Her thoughts raced and the seeds of disgust that had been planted a while rocked back and forth as if germinating. She recalled the time when he bumped into her on the street where she was chatting to a friend, and he, to get her attention pulled her pony tail so hard that her head jerked backwards. Her friend was very taken aback by his brashness, and until that day thought she was the only one who thought him rude, obnoxious and very haughty. It was not until that day she shared her disgust, and her friend's disapproval of him as a friend, not to mention as a boyfriend, was thick and strong. There was no way, according to her, anyone could trust him to care for another. Disgust.

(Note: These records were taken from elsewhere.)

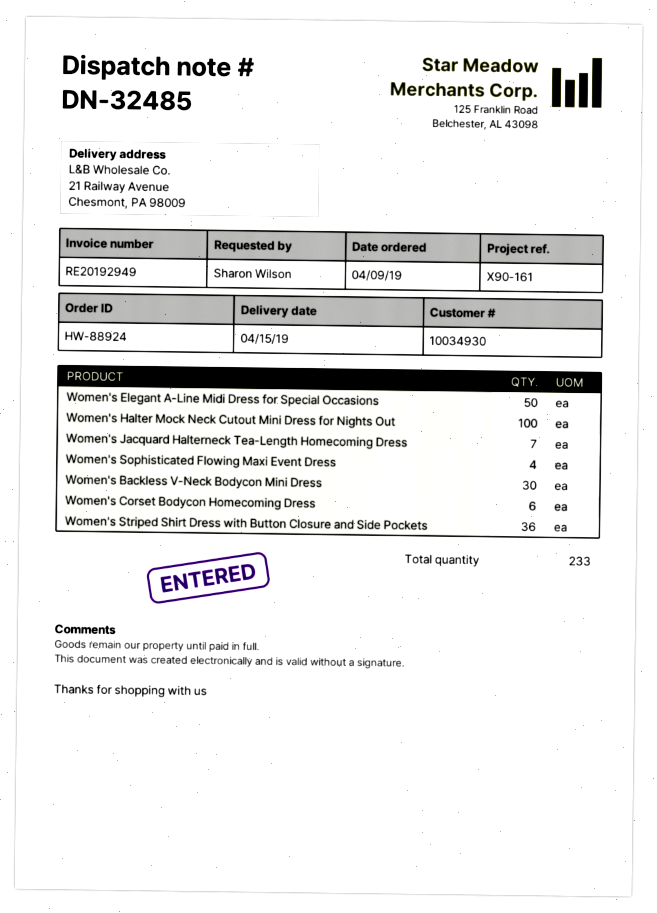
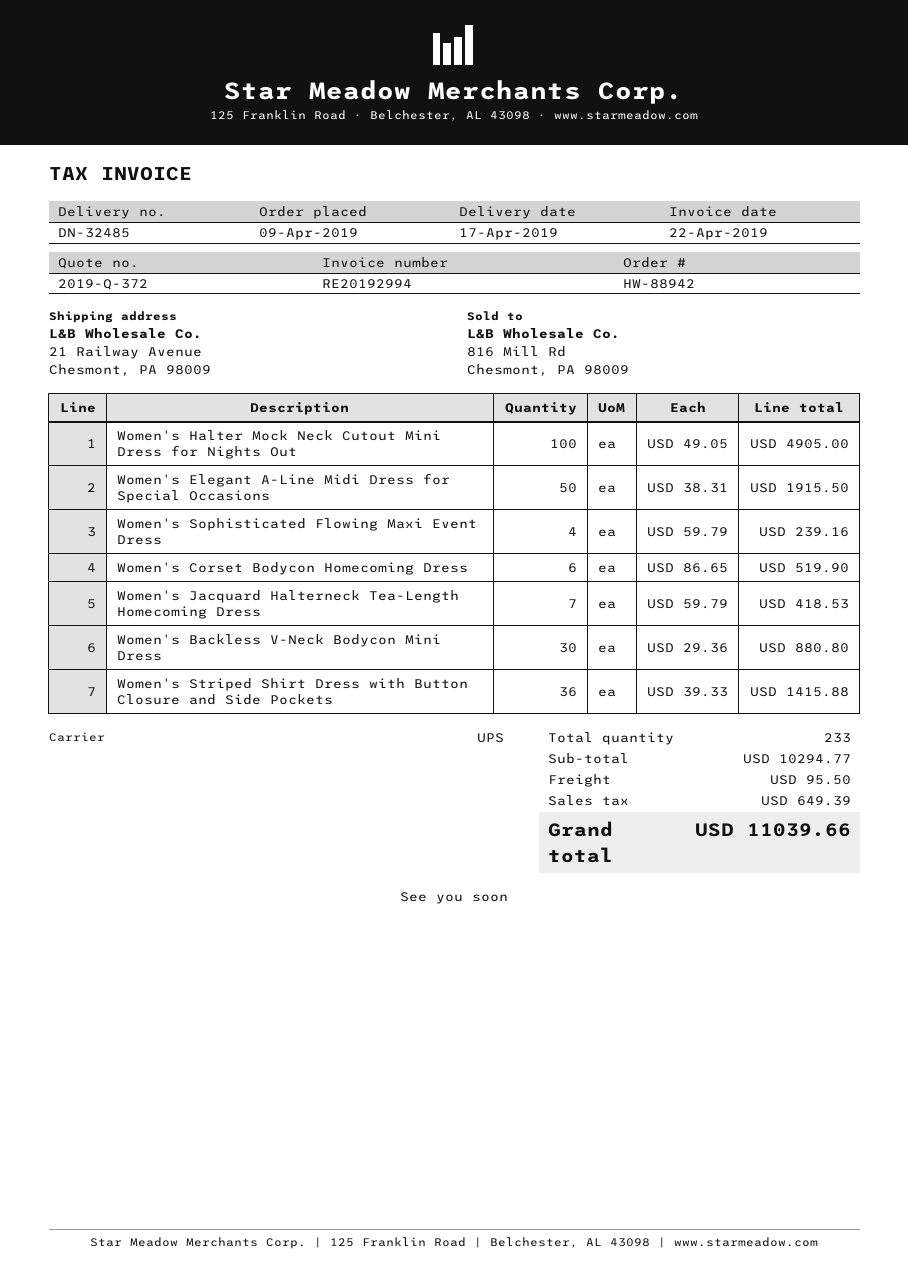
order number: HW-88924 -> HW-88942
delivery date: 2019-04-15 -> 2019-04-17
invoice number: RE20192949 -> RE20192994

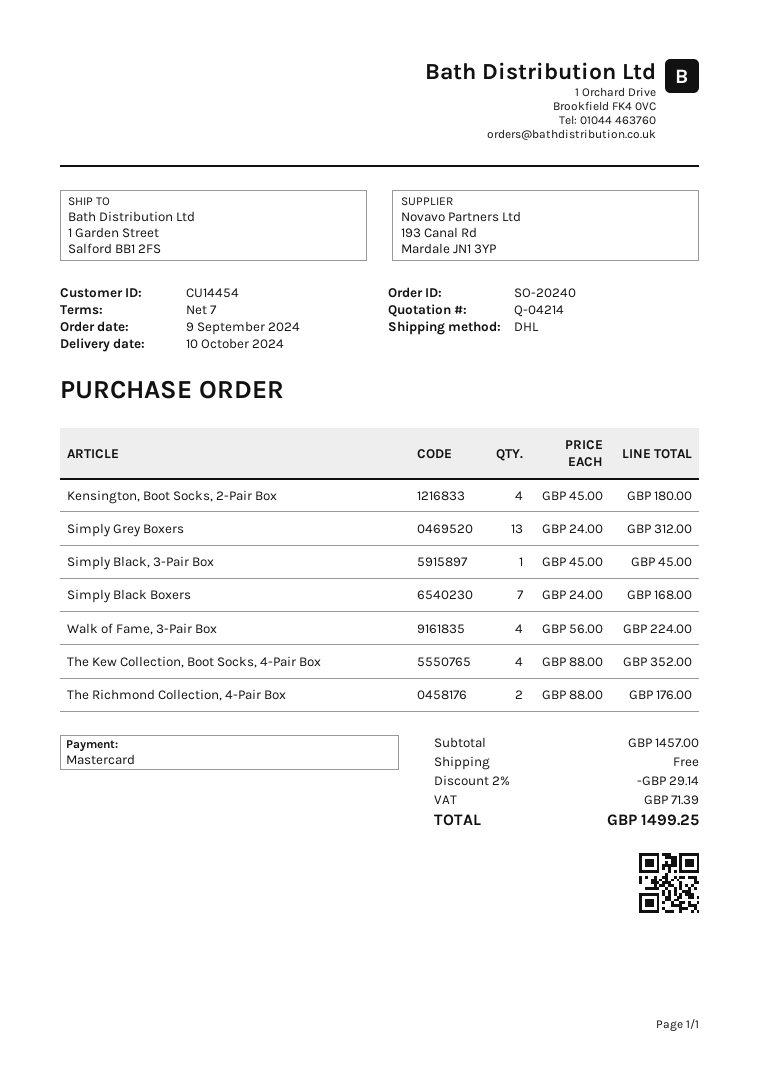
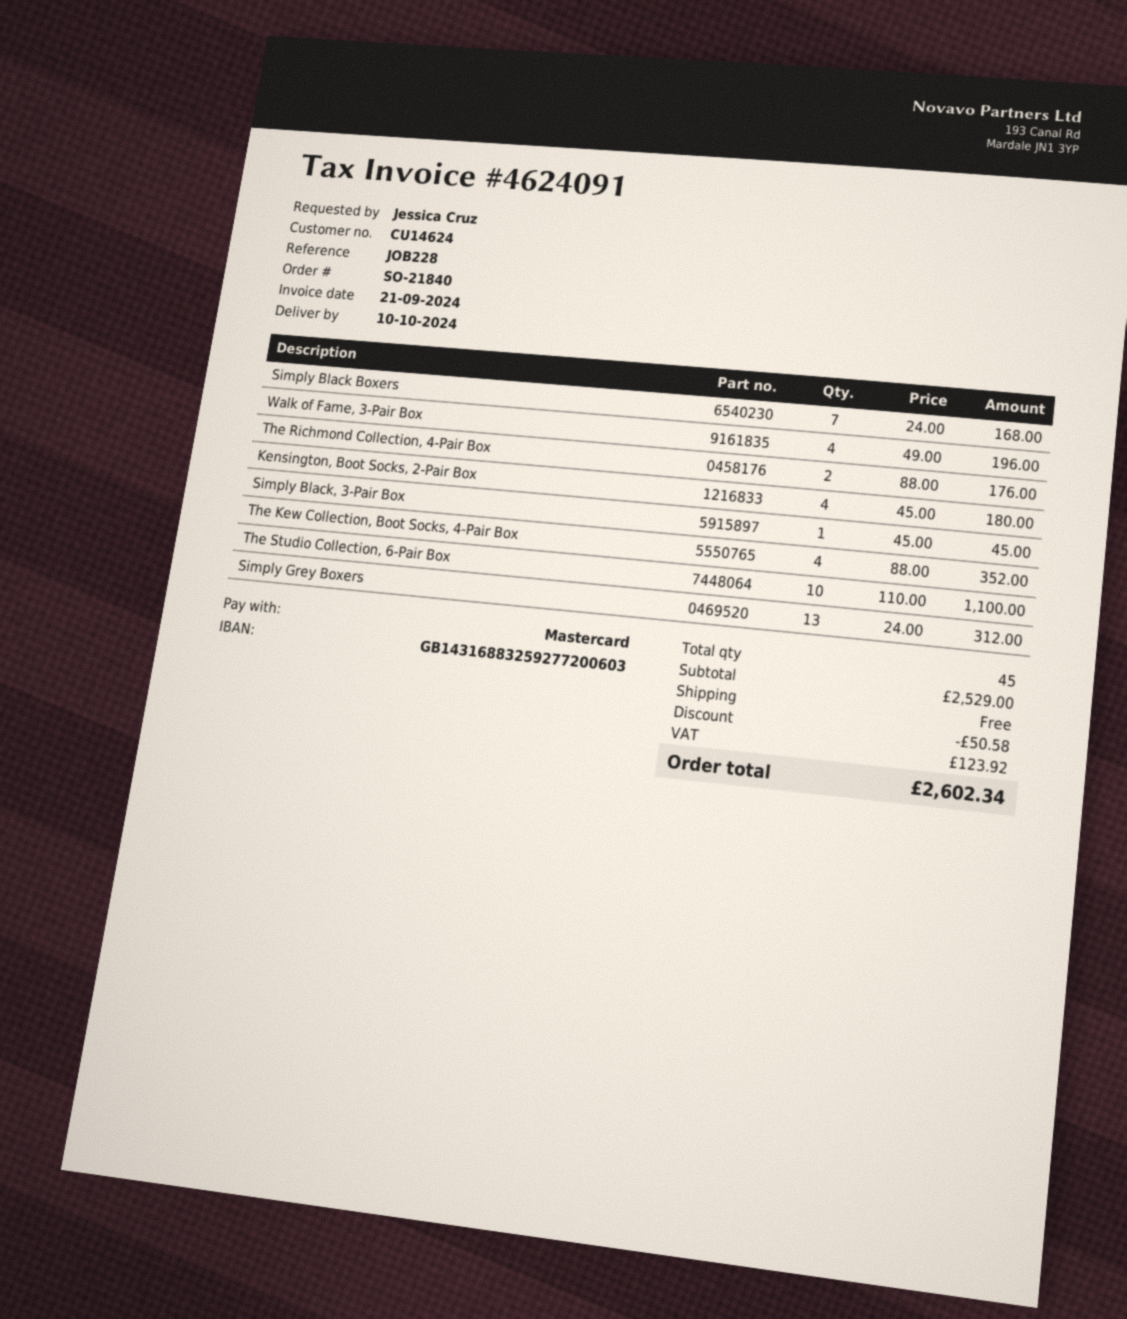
order number: SO-20240 -> SO-21840
customer number: CU14454 -> CU14624
Walk of Fame, 3-Pair Box: 4 x 56.00 = 224.00 -> 4 x 49.00 = 196.00
The Studio Collection, 6-Pair Box: none -> 10 x 110.00 = 1100.00
subtotal: 1457.00 -> 2529.00
discount: 29.14 -> 50.58
tax: 71.39 -> 123.92
total: 1499.25 -> 2602.34

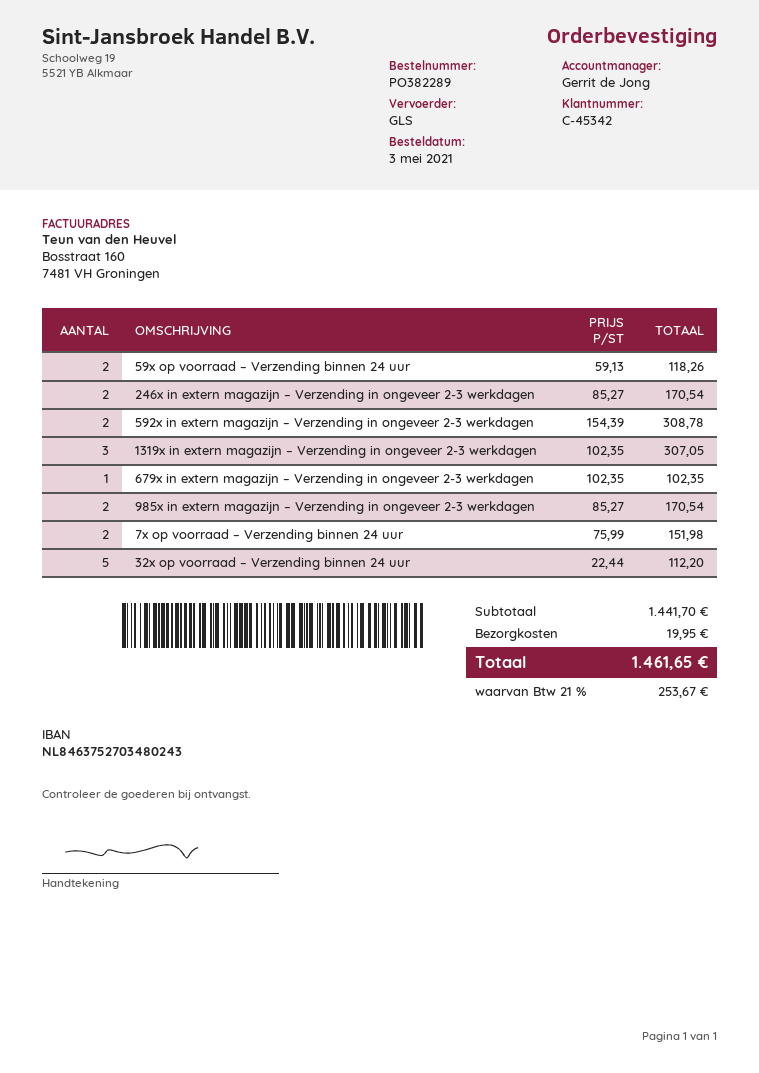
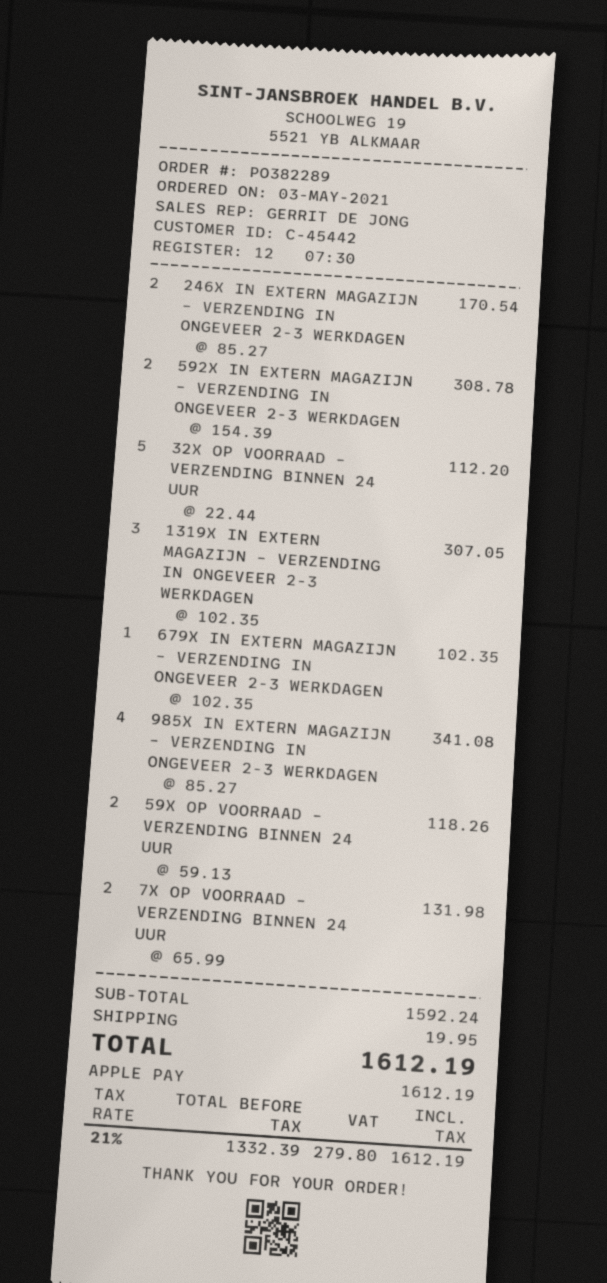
customer number: C-45342 -> C-45442
985x in extern magazijn – Verzending in ongeveer 2-3 werkdagen: 2 x 85.27 = 170.54 -> 4 x 85.27 = 341.08
7x op voorraad – Verzending binnen 24 uur: 2 x 75.99 = 151.98 -> 2 x 65.99 = 131.98
subtotal: 1441.70 -> 1592.24
tax: 21% = 253.67 -> 21% = 279.80
total: 1461.65 -> 1612.19

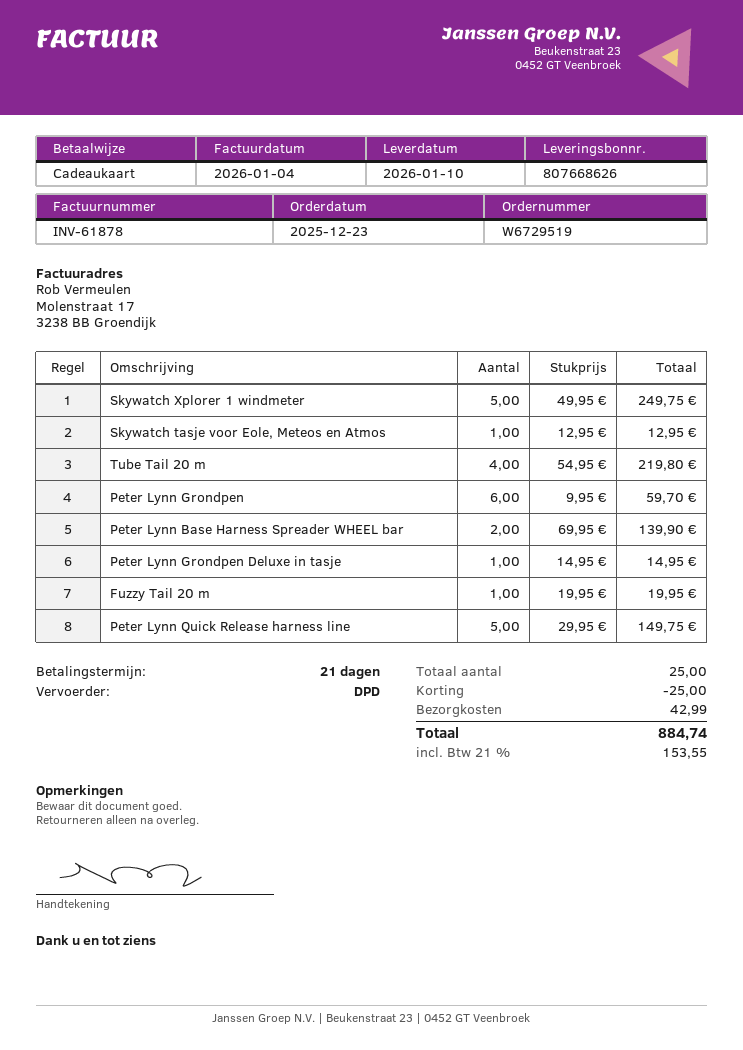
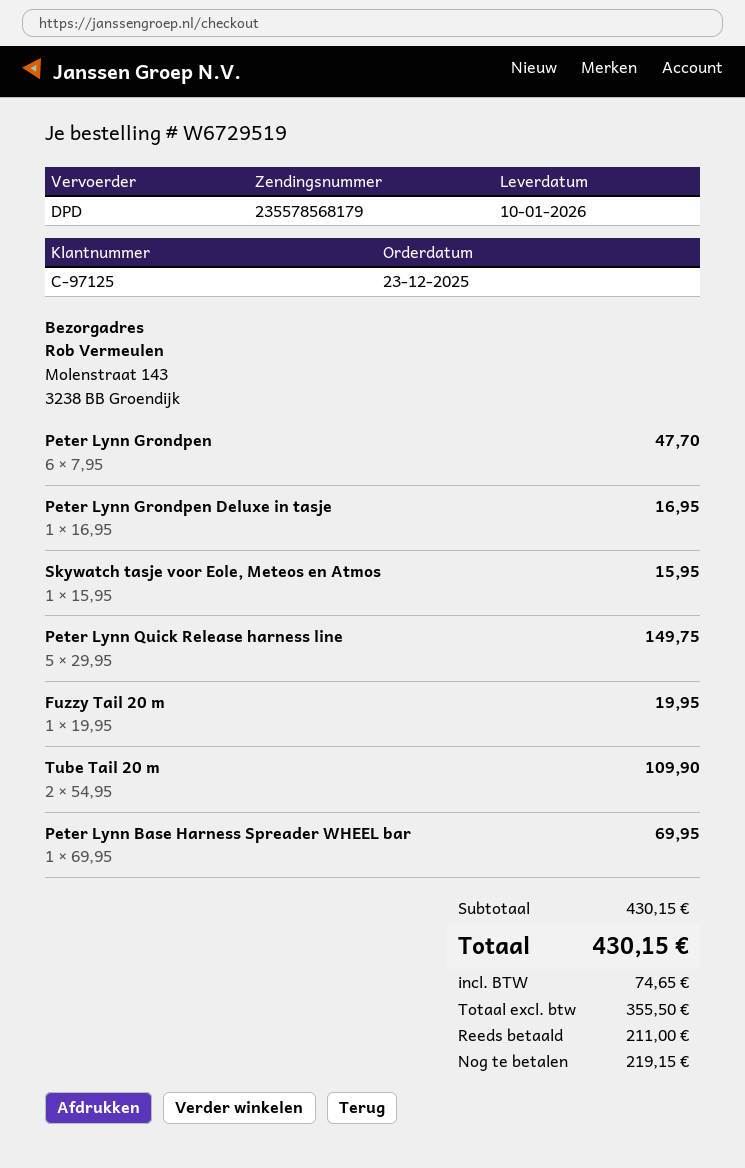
Skywatch Xplorer 1 windmeter: 5 x 49.95 = 249.75 -> none
Skywatch tasje voor Eole, Meteos en Atmos: 1 x 12.95 = 12.95 -> 1 x 15.95 = 15.95
Tube Tail 20 m: 4 x 54.95 = 219.80 -> 2 x 54.95 = 109.90
Peter Lynn Grondpen: 6 x 9.95 = 59.70 -> 6 x 7.95 = 47.70
Peter Lynn Base Harness Spreader WHEEL bar: 2 x 69.95 = 139.90 -> 1 x 69.95 = 69.95
Peter Lynn Grondpen Deluxe in tasje: 1 x 14.95 = 14.95 -> 1 x 16.95 = 16.95
discount: 25.00 -> none
shipping: 42.99 -> none
tax: 153.55 -> 74.65
total: 884.74 -> 430.15

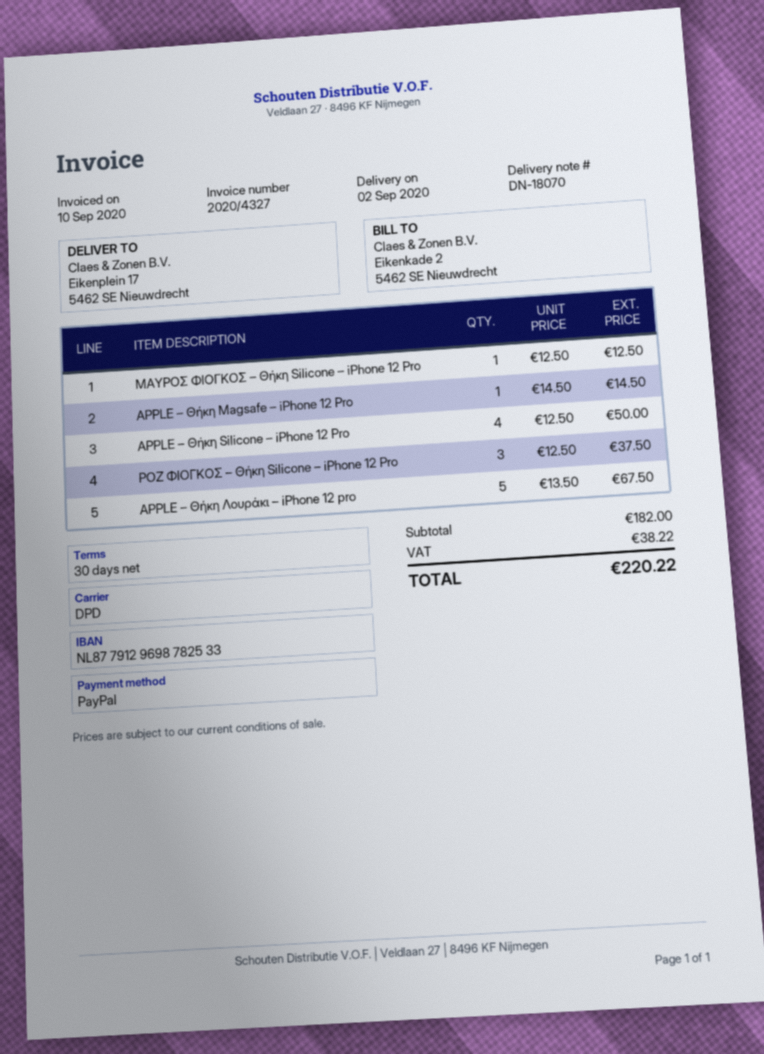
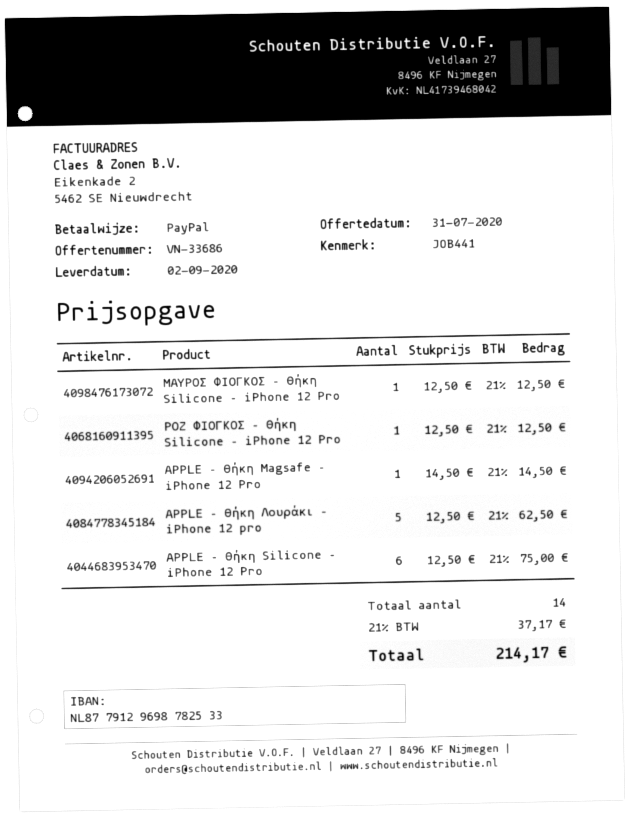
APPLE – Θήκη Silicone – iPhone 12 Pro: 4 x 12.50 = 50.00 -> 6 x 12.50 = 75.00
ΡΟΖ ΦΙΟΓΚΟΣ – Θήκη Silicone – iPhone 12 Pro: 3 x 12.50 = 37.50 -> 1 x 12.50 = 12.50
APPLE – Θήκη Λουράκι – iPhone 12 pro: 5 x 13.50 = 67.50 -> 5 x 12.50 = 62.50
tax: 38.22 -> 37.17
total: 220.22 -> 214.17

He seemed to throw his weight around, and her disgust of him grew deeper. As she got up to follow him down the stairs, contempt swelled up within her. She was a strong girl, one with character and personality that is until she met him. He managed to suck all that is her, out of her as he shakes his head at her flaws. She studied his beaming smile, so proud of himself, and it hit her he could not have loved her all that dearly, probably not even at all. Her disgust welled up enough to push her diaphragms outwards and fill her lungs. Suffocating.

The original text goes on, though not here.